Lahore and Istanbul: modernity in the Muslim Imperial city, c.1850-1960
HS2232
Value one unit
Tutor:
Dr. Markus Daechsel
Teaching:
21 two-hour seminars
Assessment:
30% coursework (best one of two c.5000 word essays) and 70% exam
This course compares how city dwellers in two very different regions of the Muslim world – Turkey and South Asia – engaged with the political, cultural, social and economic changes of 'modernity'. We will focus on two distinct cities with great historical personalities: Lahore – often called the 'Paris of the East' – with its Mughal past, its role as one of the most vibrant and colourful cities of British India, now the cultural capital of Pakistan; and Istanbul - the jewel of the Ottoman Empire – with its cosmopolitan and multi-religious populations, its role as contact point between East and West and now one of the fastest growing megacities of a globalised world.
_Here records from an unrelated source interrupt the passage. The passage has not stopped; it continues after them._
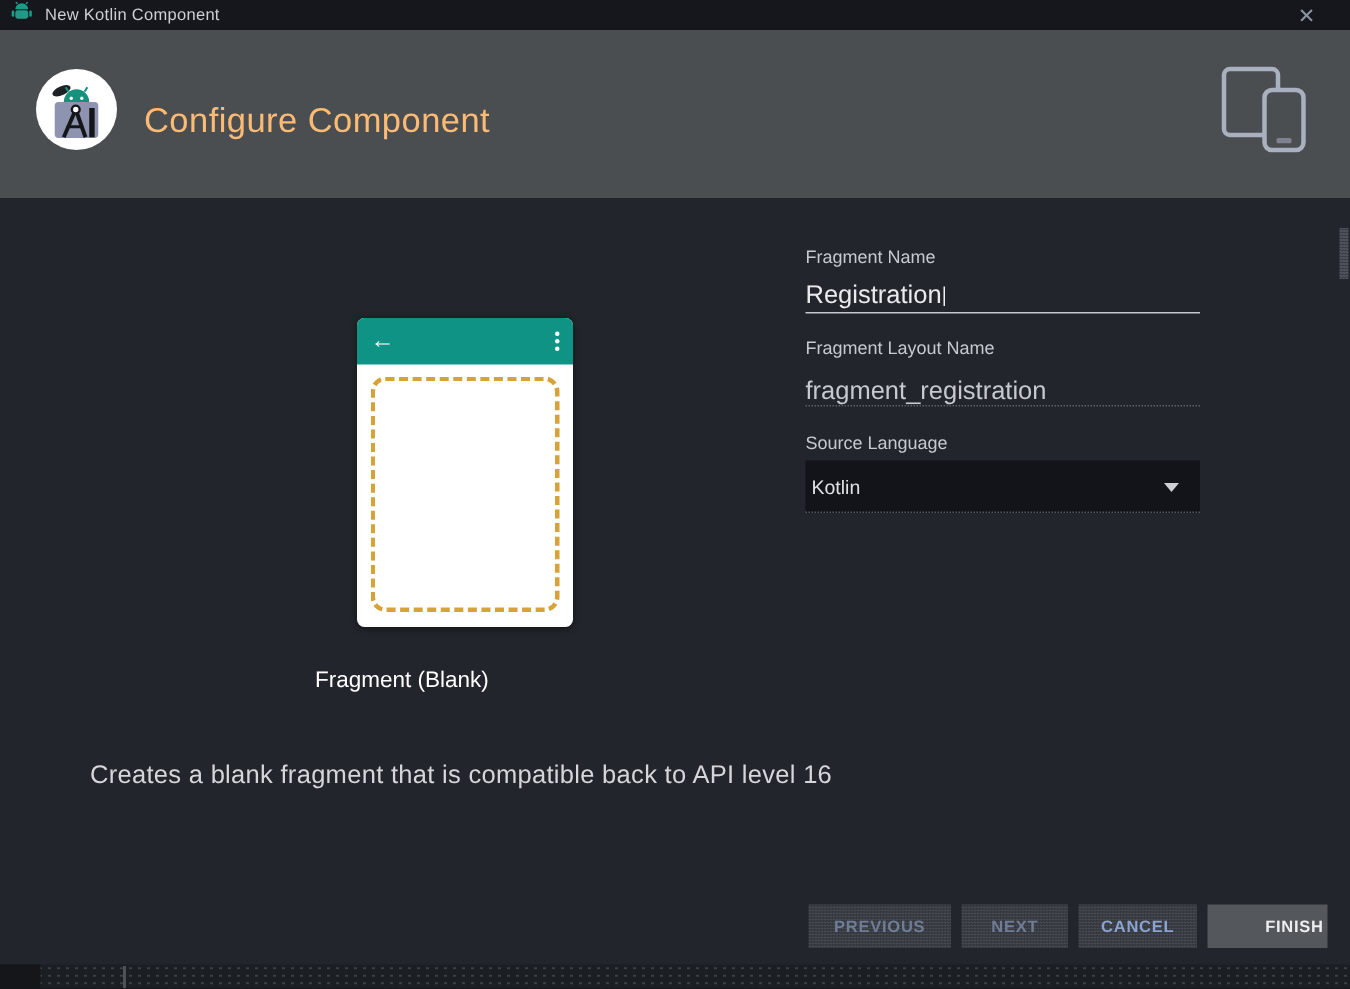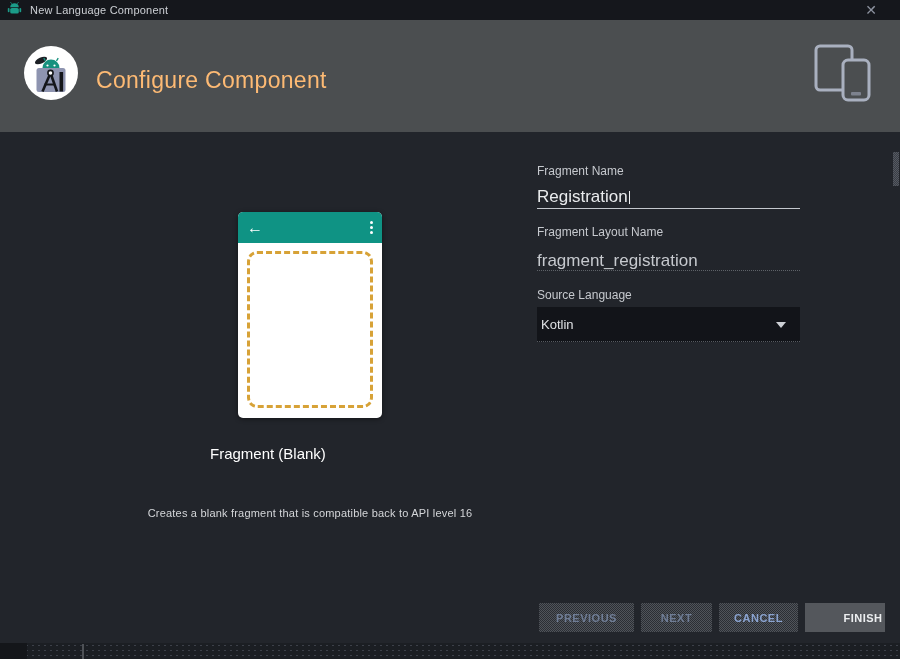--- a/index.html
+++ b/index.html
@@ -115,7 +115,7 @@
         <rect x="12.5" y="6" width="1.7" height="4.2" rx="0.8" fill="#1b9c89"></rect>
       </svg>
     </span>
-    <span class="titlebar-title">New Language Component</span>
+    <span class="titlebar-title">New Kotlin Component</span>
     <span class="close-btn">✕</span>
   </div>
 

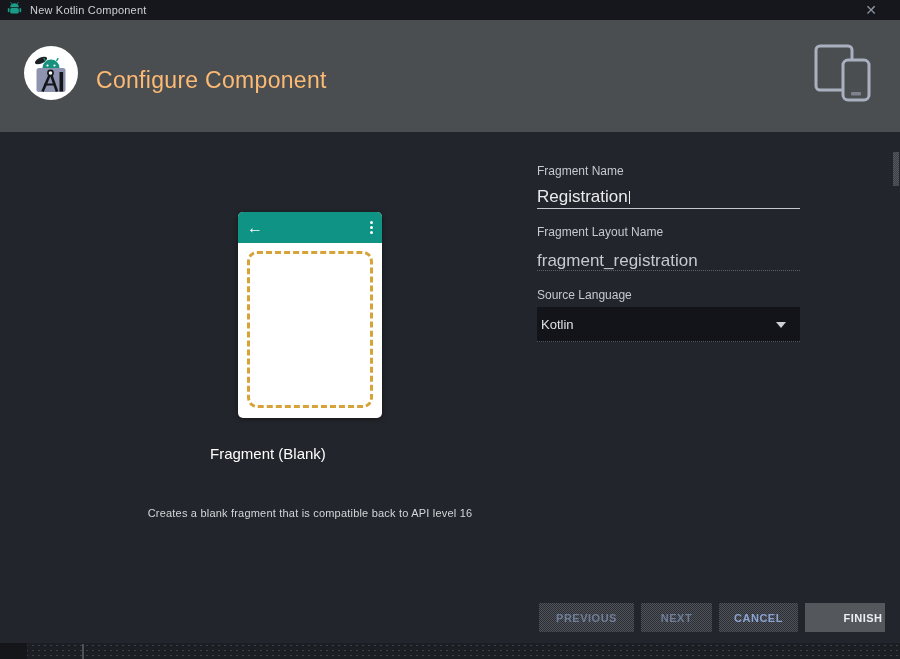--- a/index.html
+++ b/index.html
@@ -47,8 +47,8 @@
     color:#ffffff; font-size:15px;
   }
   .card-desc {
-    position:absolute; left:60px; top:375px; width:500px; text-align:center;
-    color:#d4d6d9; font-size:11px; letter-spacing:.2px;
+    position:absolute; left:60px; top:375px; width:500px; 
+    color:#d4d6d9; font-size:17px; letter-spacing:.2px;
   }
   
   .form-col { position:absolute; left:537px; top:0; width:263px; }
We will explore the histories of these places with a whole range of questions and approaches: the changing face of city geography and architecture; the impact of political and economic change; material culture and its impact on social identities: urban housing and domestic life, mass entertainment in print and cinema; literature and art and their impact on political culture; finally, religious practice in urban space, processes of 'secularisation' and the question of religious pluralism. In assembling a comprehensive mosaic of urban cultures and in inviting students to explore their interconnectivity, this course aims at opening up 'Muslim modernity' as a social and historical experience, which is far richer and more contradictory than the usual vision of a textual and primarily 'religious' response to a Western 'challenge'.